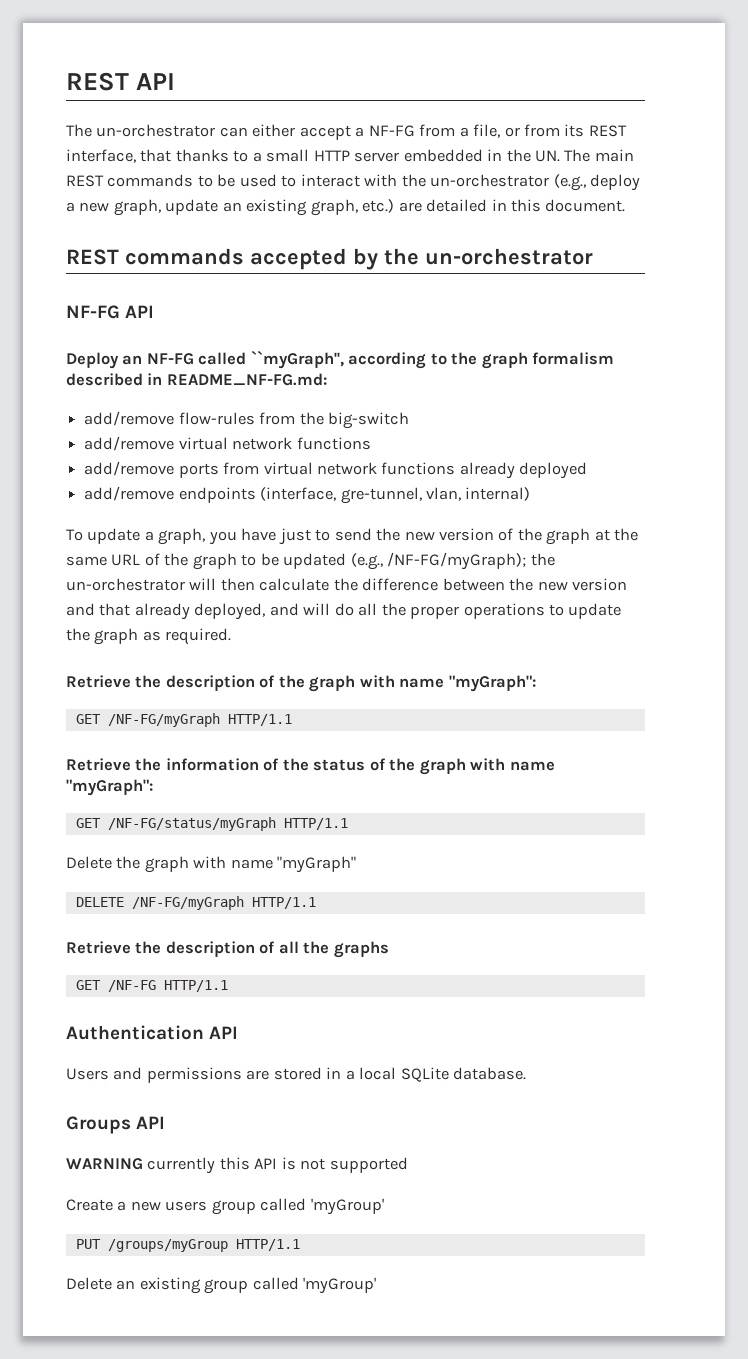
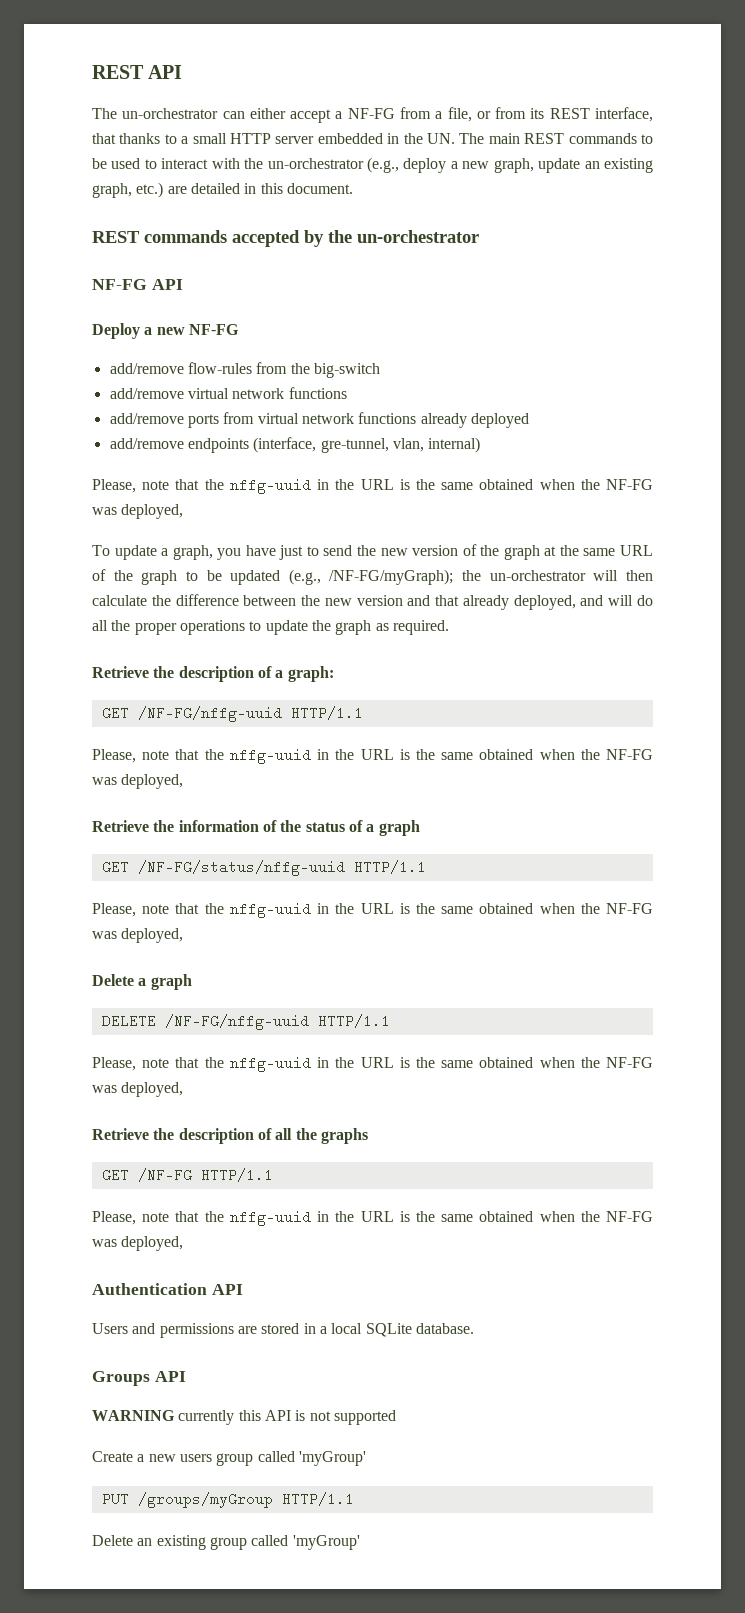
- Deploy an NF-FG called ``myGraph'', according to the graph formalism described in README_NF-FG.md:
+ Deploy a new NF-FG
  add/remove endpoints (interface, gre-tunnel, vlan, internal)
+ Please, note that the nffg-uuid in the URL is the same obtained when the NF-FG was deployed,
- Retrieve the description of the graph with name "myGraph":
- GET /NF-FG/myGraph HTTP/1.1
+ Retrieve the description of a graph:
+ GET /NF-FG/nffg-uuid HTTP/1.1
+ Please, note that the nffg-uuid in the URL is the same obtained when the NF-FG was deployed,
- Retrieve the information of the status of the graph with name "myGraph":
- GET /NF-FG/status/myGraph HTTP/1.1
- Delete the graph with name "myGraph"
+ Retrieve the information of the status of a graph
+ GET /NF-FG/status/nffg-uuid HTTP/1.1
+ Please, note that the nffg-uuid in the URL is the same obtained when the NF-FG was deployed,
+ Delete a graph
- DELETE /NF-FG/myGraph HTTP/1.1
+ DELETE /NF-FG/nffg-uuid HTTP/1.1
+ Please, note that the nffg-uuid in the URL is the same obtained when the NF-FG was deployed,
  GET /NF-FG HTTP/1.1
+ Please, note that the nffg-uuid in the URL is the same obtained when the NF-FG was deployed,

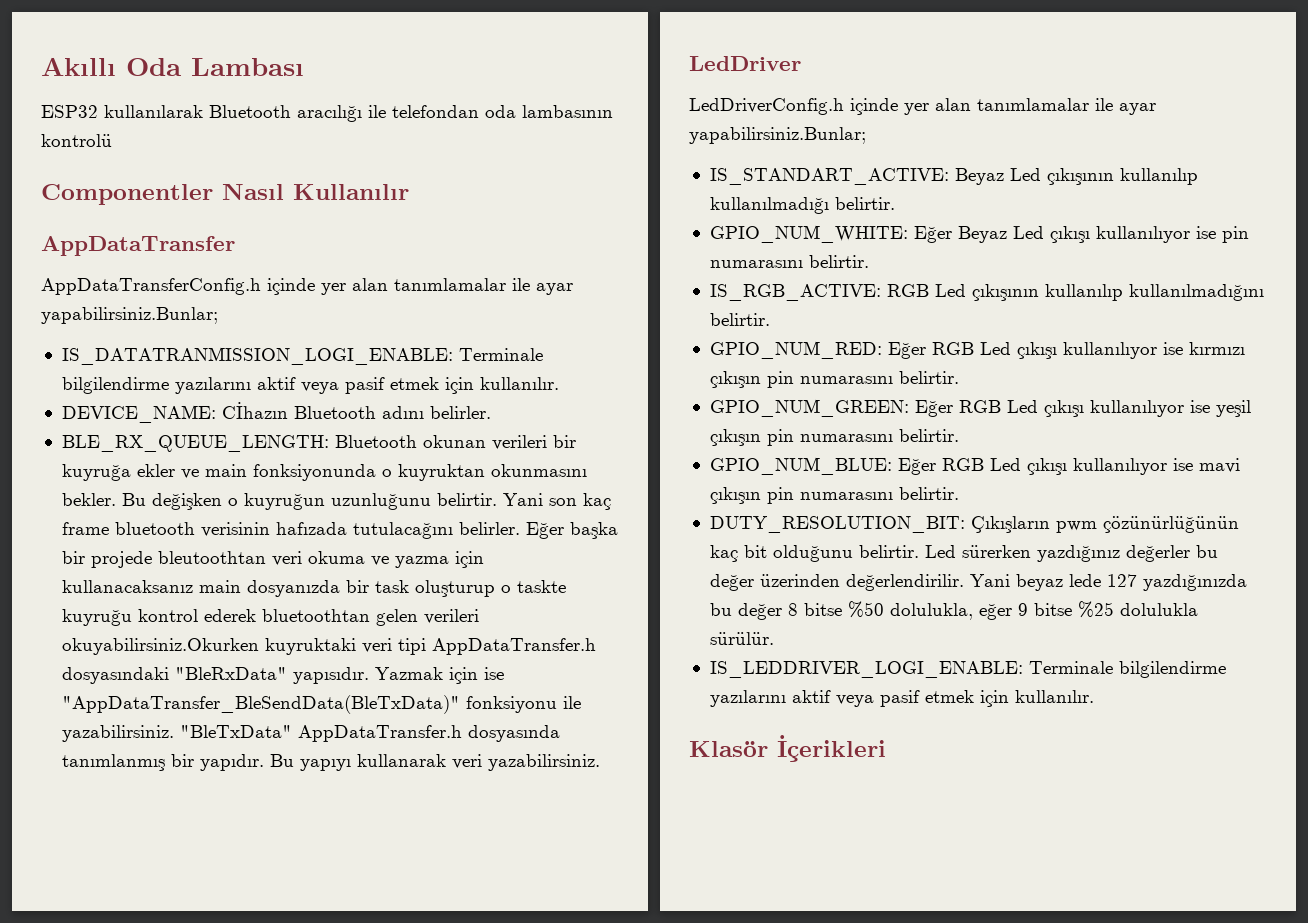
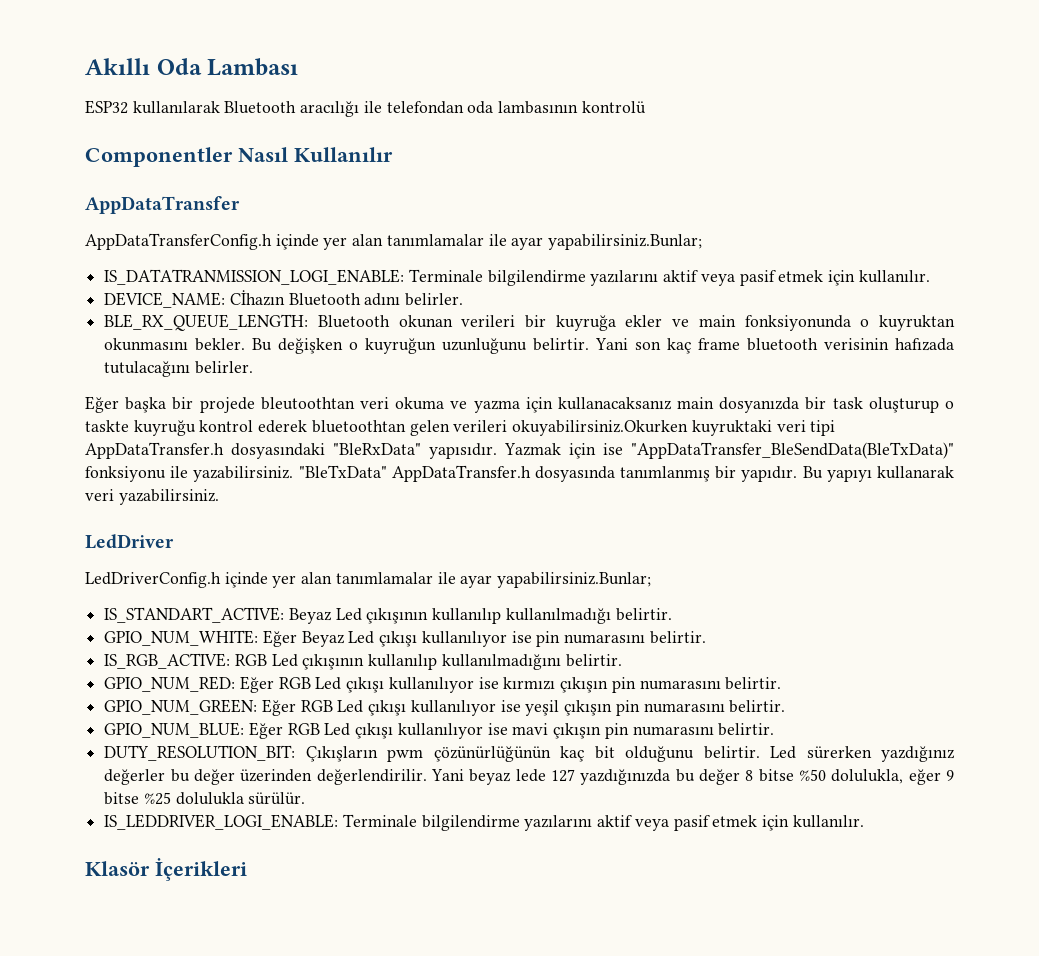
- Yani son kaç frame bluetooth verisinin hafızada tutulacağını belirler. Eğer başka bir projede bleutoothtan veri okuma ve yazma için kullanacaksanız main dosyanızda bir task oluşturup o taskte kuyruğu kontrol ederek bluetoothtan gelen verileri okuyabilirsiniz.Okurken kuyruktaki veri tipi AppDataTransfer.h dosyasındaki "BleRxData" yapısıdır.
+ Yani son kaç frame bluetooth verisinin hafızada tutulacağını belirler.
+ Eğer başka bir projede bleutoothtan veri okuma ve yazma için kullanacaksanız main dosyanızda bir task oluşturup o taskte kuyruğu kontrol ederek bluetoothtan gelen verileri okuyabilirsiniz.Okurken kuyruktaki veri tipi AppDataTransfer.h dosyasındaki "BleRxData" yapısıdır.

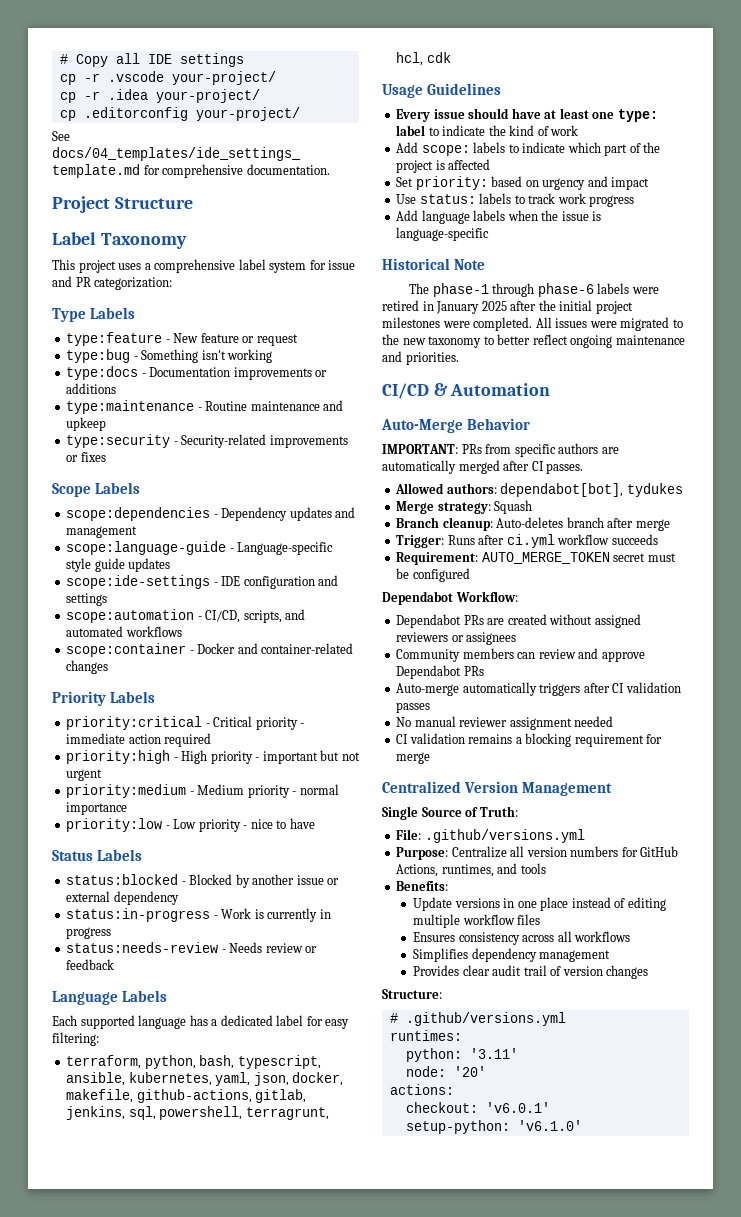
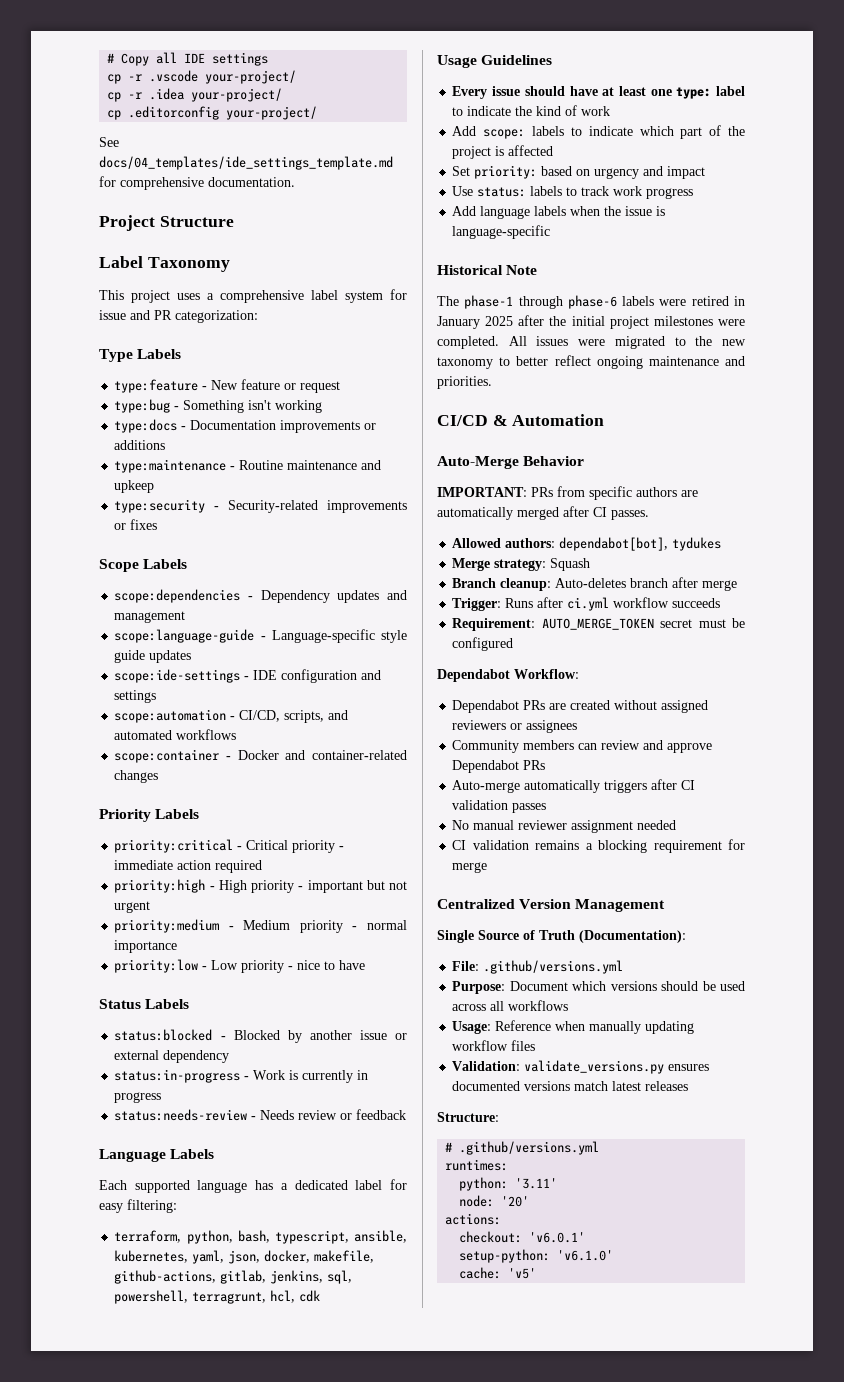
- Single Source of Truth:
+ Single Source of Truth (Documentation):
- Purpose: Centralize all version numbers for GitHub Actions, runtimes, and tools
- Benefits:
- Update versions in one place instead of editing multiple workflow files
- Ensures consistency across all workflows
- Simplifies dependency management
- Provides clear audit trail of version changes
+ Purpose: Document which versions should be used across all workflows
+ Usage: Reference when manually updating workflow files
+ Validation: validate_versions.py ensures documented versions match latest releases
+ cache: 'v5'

□ □ □ □

### Task to complete
All lines from the one containing "- Provides clear" to the end of the records, both ends included, should be printed exactly and on their own.

### Task answer
- Provides clear audit trail of version changes
+ Purpose: Document which versions should be used across all workflows
+ Usage: Reference when manually updating workflow files
+ Validation: validate_versions.py ensures documented versions match latest releases
+ cache: 'v5'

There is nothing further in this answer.